(PROVIDED INFORMATION Opens)

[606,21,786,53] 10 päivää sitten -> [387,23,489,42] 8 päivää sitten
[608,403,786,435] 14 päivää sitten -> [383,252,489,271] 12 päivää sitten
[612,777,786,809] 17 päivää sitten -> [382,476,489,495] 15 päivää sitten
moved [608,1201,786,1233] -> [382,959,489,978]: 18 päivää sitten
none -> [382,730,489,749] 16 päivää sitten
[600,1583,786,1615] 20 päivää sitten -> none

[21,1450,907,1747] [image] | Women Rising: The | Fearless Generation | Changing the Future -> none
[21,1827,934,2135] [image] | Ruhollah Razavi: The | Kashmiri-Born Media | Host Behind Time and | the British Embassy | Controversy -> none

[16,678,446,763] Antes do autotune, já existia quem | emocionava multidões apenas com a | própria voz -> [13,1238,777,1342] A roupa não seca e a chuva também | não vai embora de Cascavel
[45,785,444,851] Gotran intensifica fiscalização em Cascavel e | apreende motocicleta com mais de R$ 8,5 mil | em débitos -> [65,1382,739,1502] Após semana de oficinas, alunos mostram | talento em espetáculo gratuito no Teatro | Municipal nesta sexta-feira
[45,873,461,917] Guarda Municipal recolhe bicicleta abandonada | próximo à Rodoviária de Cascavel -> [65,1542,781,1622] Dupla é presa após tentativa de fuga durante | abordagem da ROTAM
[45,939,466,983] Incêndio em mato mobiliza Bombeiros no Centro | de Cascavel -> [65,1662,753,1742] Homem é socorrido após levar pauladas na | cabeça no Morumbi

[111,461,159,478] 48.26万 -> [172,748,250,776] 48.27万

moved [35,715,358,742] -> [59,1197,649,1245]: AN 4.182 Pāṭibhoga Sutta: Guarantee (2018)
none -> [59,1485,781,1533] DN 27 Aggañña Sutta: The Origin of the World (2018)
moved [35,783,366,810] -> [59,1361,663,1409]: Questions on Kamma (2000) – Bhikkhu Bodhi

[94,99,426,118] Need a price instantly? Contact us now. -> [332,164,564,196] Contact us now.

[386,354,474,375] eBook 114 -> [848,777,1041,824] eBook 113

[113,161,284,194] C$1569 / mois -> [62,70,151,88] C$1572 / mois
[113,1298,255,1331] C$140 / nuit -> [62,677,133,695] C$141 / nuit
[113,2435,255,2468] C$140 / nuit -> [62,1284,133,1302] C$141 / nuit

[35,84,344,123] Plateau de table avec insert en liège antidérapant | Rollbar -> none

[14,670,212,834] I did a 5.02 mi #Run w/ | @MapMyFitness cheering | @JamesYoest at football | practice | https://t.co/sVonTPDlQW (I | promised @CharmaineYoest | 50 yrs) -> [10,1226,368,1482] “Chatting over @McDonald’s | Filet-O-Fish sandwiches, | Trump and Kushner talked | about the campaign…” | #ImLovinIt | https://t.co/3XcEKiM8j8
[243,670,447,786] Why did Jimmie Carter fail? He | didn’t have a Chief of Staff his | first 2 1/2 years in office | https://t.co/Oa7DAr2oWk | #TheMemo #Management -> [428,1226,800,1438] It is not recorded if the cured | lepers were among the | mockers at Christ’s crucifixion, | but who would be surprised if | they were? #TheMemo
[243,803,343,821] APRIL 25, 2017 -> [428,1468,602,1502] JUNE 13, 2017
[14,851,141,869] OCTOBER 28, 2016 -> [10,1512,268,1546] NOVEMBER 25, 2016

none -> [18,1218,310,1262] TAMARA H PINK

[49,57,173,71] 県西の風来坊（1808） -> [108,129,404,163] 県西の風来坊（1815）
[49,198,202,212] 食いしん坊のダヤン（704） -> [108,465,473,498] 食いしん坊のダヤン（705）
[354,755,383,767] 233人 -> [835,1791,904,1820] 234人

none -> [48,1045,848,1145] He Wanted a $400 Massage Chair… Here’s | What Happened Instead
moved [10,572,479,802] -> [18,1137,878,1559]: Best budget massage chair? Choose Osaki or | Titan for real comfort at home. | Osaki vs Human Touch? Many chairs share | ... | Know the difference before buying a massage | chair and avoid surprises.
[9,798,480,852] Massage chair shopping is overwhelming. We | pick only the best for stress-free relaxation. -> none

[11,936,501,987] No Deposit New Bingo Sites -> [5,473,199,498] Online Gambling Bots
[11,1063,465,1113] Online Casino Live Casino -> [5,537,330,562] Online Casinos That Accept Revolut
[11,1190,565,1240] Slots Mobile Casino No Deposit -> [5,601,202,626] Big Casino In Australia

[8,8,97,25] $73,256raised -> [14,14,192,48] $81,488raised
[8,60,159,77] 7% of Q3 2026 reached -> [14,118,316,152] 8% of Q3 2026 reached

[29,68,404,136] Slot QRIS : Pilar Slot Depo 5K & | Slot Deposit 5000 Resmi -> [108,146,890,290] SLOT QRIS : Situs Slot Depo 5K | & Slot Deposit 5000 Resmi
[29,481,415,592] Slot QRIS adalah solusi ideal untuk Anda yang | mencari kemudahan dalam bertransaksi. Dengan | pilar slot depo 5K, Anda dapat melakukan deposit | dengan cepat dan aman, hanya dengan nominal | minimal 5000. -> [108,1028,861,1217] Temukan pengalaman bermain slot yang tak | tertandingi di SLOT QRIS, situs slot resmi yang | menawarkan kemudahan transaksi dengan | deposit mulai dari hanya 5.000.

(PROVIDED INFORMATION Closes)

**REQUIRED ACTION**
Above are the lines; repeat exactly the ones from the line containing "[612,777,786,809] 17 päivää" down to the line containing "[600,1583,786,1615] 20 päivää sitten -> none", both inclusive.

**WRITTEN REPLY**
[612,777,786,809] 17 päivää sitten -> [382,476,489,495] 15 päivää sitten
moved [608,1201,786,1233] -> [382,959,489,978]: 18 päivää sitten
none -> [382,730,489,749] 16 päivää sitten
[600,1583,786,1615] 20 päivää sitten -> none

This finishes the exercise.